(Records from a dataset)
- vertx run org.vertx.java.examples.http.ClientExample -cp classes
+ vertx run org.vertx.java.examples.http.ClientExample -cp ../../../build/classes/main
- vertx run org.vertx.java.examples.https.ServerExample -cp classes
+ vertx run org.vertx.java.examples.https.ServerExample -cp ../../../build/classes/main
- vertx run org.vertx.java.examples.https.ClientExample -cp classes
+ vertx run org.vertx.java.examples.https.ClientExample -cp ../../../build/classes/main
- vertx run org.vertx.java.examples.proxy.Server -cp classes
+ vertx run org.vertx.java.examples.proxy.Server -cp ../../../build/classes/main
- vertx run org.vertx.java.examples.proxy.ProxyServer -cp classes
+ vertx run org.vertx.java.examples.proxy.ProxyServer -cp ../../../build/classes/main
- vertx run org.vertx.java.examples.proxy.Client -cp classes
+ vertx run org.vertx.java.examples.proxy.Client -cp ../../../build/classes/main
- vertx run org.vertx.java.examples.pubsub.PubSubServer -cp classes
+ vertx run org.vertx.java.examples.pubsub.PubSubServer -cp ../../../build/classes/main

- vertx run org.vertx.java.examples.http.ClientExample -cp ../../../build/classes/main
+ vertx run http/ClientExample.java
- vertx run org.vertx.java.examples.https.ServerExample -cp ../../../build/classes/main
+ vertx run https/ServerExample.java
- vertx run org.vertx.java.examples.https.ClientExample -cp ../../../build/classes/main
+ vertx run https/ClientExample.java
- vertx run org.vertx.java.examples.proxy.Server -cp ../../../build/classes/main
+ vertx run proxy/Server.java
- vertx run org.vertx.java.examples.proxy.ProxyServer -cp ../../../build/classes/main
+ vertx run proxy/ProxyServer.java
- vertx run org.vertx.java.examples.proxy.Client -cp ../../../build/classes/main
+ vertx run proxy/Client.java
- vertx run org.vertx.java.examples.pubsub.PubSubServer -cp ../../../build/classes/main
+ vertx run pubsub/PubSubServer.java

* * *

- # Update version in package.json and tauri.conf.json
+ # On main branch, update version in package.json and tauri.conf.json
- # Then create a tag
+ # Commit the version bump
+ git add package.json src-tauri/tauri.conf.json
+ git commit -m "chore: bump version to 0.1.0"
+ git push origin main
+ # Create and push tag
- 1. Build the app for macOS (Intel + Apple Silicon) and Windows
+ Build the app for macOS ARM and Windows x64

**Task requirements**
Of the lines above, retype only those from the line containing "org.vertx.java.examples.http.ClientExample -cp classes" through the line containing "vertx run http/ClientExample.java", including both, exactly.

**The completed task**
- vertx run org.vertx.java.examples.http.ClientExample -cp classes
+ vertx run org.vertx.java.examples.http.ClientExample -cp ../../../build/classes/main
- vertx run org.vertx.java.examples.https.ServerExample -cp classes
+ vertx run org.vertx.java.examples.https.ServerExample -cp ../../../build/classes/main
- vertx run org.vertx.java.examples.https.ClientExample -cp classes
+ vertx run org.vertx.java.examples.https.ClientExample -cp ../../../build/classes/main
- vertx run org.vertx.java.examples.proxy.Server -cp classes
+ vertx run org.vertx.java.examples.proxy.Server -cp ../../../build/classes/main
- vertx run org.vertx.java.examples.proxy.ProxyServer -cp classes
+ vertx run org.vertx.java.examples.proxy.ProxyServer -cp ../../../build/classes/main
- vertx run org.vertx.java.examples.proxy.Client -cp classes
+ vertx run org.vertx.java.examples.proxy.Client -cp ../../../build/classes/main
- vertx run org.vertx.java.examples.pubsub.PubSubServer -cp classes
+ vertx run org.vertx.java.examples.pubsub.PubSubServer -cp ../../../build/classes/main

- vertx run org.vertx.java.examples.http.ClientExample -cp ../../../build/classes/main
+ vertx run http/ClientExample.java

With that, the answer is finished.